**WHAT THE TASK REQUIRES:**
Your output should be an exact copy of the records, with no pictures in it.

::: DATA FOR PROCESSING :::

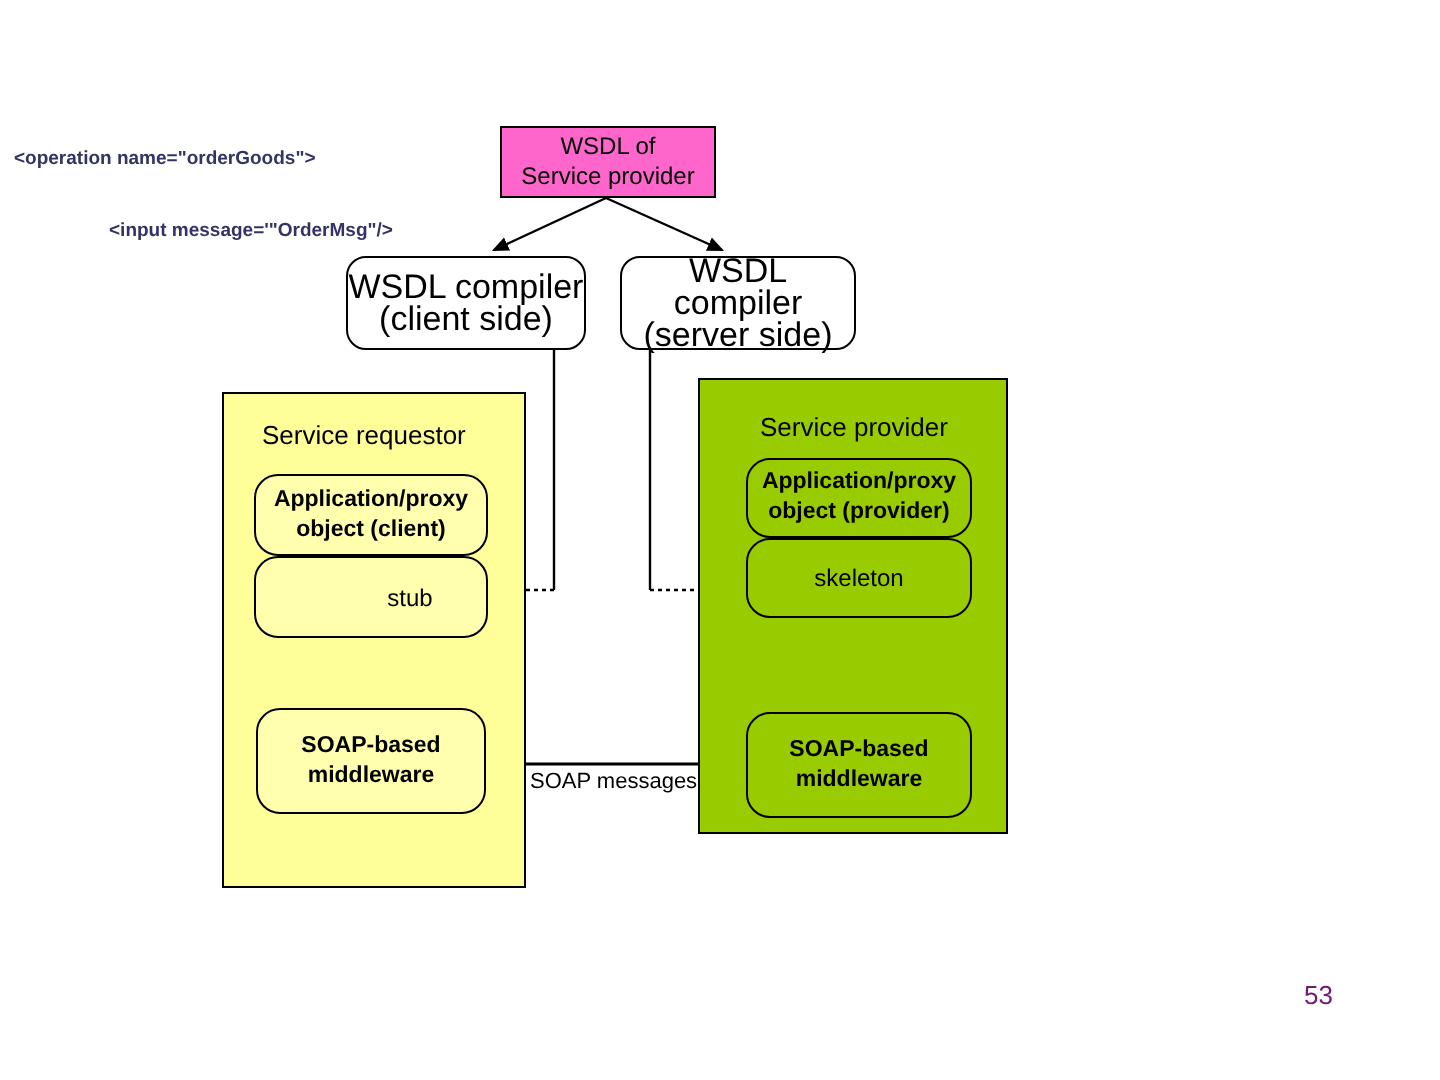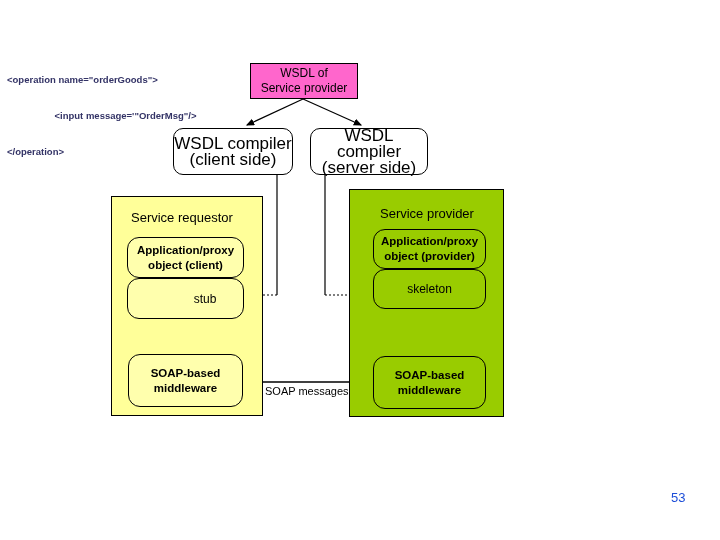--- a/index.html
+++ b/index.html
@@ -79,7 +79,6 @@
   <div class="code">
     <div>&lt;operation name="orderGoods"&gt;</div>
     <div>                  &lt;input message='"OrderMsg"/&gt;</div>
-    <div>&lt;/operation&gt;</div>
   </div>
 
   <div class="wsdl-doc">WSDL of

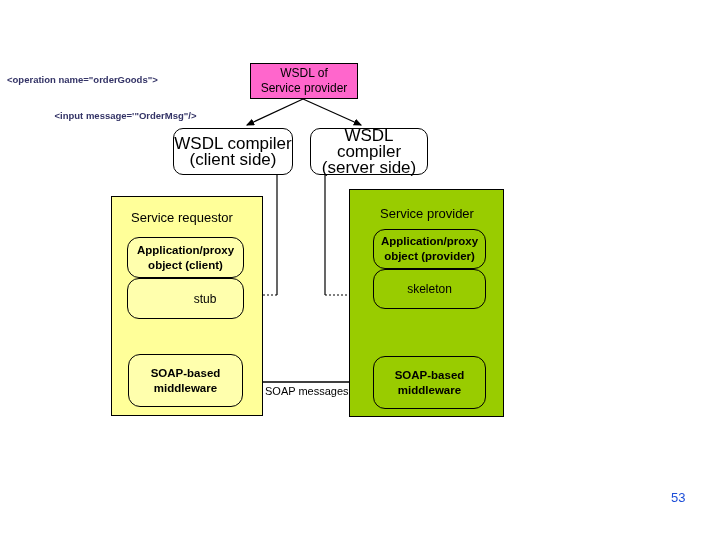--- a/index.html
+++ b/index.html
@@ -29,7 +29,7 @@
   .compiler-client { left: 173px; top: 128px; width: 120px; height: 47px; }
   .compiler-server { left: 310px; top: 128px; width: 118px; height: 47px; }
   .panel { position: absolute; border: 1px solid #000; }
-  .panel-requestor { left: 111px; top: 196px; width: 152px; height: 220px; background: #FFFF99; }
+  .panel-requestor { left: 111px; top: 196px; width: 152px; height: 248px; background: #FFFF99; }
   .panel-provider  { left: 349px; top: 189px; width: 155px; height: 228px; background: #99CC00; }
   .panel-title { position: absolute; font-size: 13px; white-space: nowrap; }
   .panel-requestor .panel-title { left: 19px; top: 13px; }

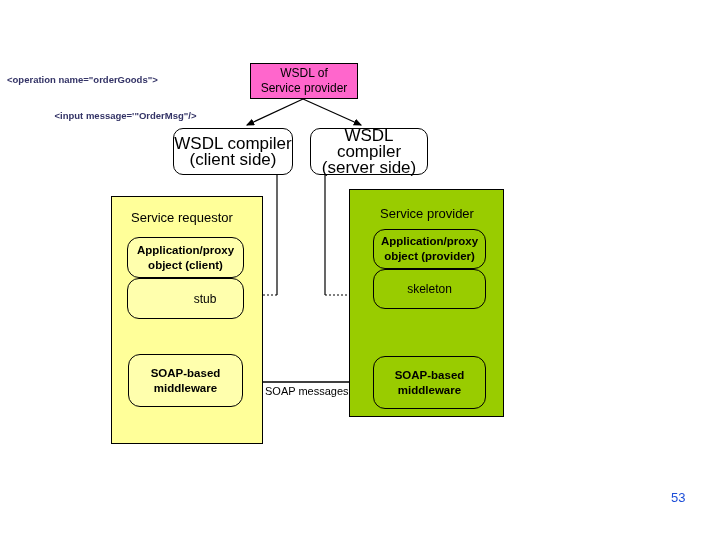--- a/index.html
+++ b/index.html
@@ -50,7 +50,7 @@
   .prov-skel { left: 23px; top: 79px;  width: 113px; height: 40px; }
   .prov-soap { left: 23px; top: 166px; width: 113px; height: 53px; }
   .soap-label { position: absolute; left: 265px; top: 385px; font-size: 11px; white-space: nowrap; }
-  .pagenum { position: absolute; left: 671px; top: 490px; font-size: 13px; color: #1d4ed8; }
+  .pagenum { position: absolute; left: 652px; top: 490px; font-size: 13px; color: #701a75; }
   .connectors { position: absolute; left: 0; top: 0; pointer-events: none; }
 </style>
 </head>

:::

**WORKED SOLUTION:**
--- a/index.html
+++ b/index.html
@@ -79,7 +79,6 @@
   <div class="code">
     <div>&lt;operation name="orderGoods"&gt;</div>
     <div>                  &lt;input message='"OrderMsg"/&gt;</div>
-    <div>&lt;/operation&gt;</div>
   </div>
 
   <div class="wsdl-doc">WSDL of

--- a/index.html
+++ b/index.html
@@ -29,7 +29,7 @@
   .compiler-client { left: 173px; top: 128px; width: 120px; height: 47px; }
   .compiler-server { left: 310px; top: 128px; width: 118px; height: 47px; }
   .panel { position: absolute; border: 1px solid #000; }
-  .panel-requestor { left: 111px; top: 196px; width: 152px; height: 220px; background: #FFFF99; }
+  .panel-requestor { left: 111px; top: 196px; width: 152px; height: 248px; background: #FFFF99; }
   .panel-provider  { left: 349px; top: 189px; width: 155px; height: 228px; background: #99CC00; }
   .panel-title { position: absolute; font-size: 13px; white-space: nowrap; }
   .panel-requestor .panel-title { left: 19px; top: 13px; }

--- a/index.html
+++ b/index.html
@@ -50,7 +50,7 @@
   .prov-skel { left: 23px; top: 79px;  width: 113px; height: 40px; }
   .prov-soap { left: 23px; top: 166px; width: 113px; height: 53px; }
   .soap-label { position: absolute; left: 265px; top: 385px; font-size: 11px; white-space: nowrap; }
-  .pagenum { position: absolute; left: 671px; top: 490px; font-size: 13px; color: #1d4ed8; }
+  .pagenum { position: absolute; left: 652px; top: 490px; font-size: 13px; color: #701a75; }
   .connectors { position: absolute; left: 0; top: 0; pointer-events: none; }
 </style>
 </head>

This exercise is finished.